Freedom House (Dünya Özgürlükler Evi) her sene bütün ülkelerde anketler yapmakta ve insan hakları ve demokratik özgürlükler endeksi yayınlamaktadır. Ülkeleri; aynı ülkede yaptığı anket sonucuna göre, insan hakları ve demokratik özgürlükler açısından, Özgür, Yarı Özgür ve Özgür Olmayan ülkeler olarak tasnif ediyor.

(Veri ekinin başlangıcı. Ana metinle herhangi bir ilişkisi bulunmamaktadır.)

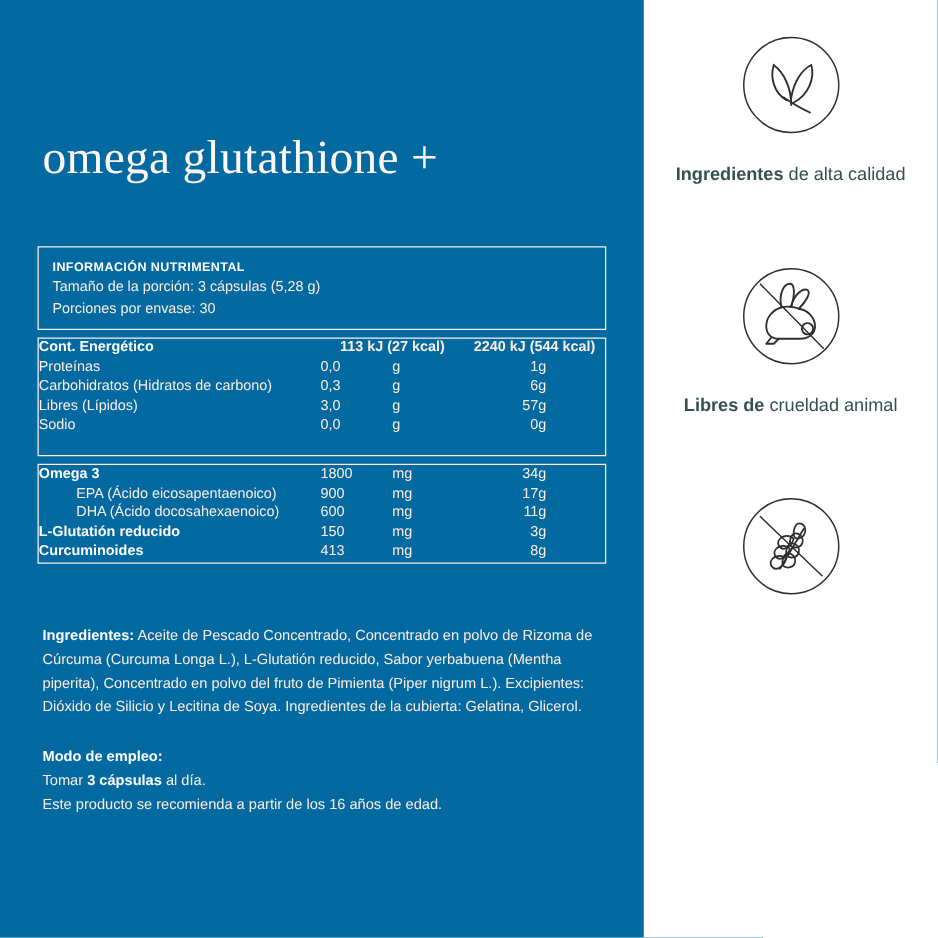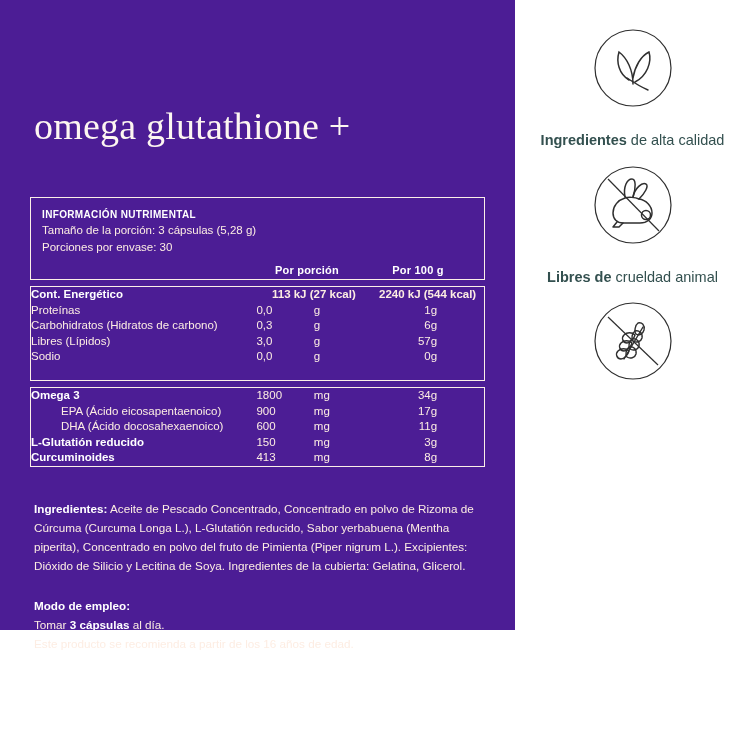"omega glutathione +" .left-panel { background: #4c1d95 -> #0369a1; height: 630px -> 750px }
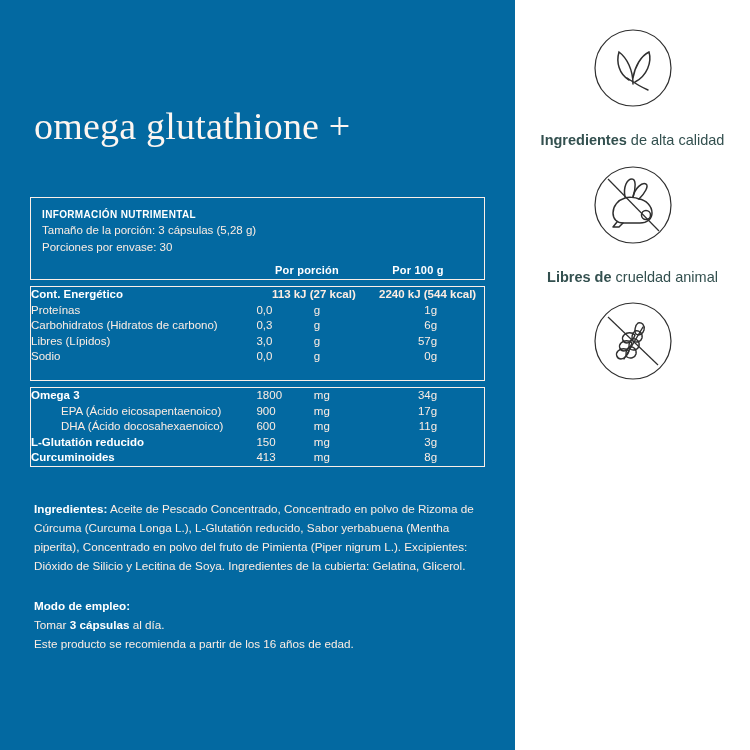"Ingredientes de alta calidad" .right-panel { gap: none -> 48px }
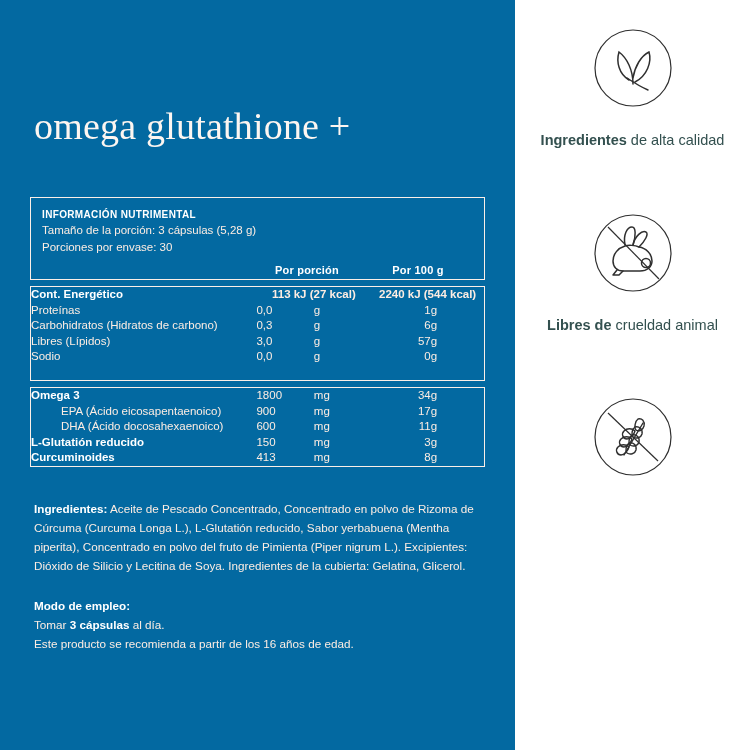"Por porción" div.col-heads { html: <div> <div></div> <div>Por porción</div> <div>Por 100 g</div> </div> -> none }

Dünyada 1985 yılı ile 2005 arasında, özgür ülke sayısı 25'ten 38'e çıkmıştır. Ne var ki son on yıllarda yeniden 31'e gerilemiştir. (Aşağıdaki tablo.)

******************

Dünya Özgürlük Endeksi

Yıl              Özgür           Kısmen Özgür            Özgür Değil        

1985                  25                           20                                 55

1995                  34                           34                                 32

2005                  38                           28                                 34

2015                  31                           36                                 33

Kaynak: (Freedom House 2016 Raporu)

**************************************

Diktatörler dünyayı hiçe sayıyor... Buna karşılık insan hakları ve demokrasiyi, siyasetin ve ekonomik hedeflerin önünde tutarız diyen Avrupa Birliği ve işine geldiği zaman diktatörlerle savaşıyorum diyen ABD'nin, bugün dünyadaki diktatörlere karşı gıkı çıkmıyor. Gerçekte ise bu diktatörler, hem ülkelerine, hem de dünyaya zarar veriyorlar.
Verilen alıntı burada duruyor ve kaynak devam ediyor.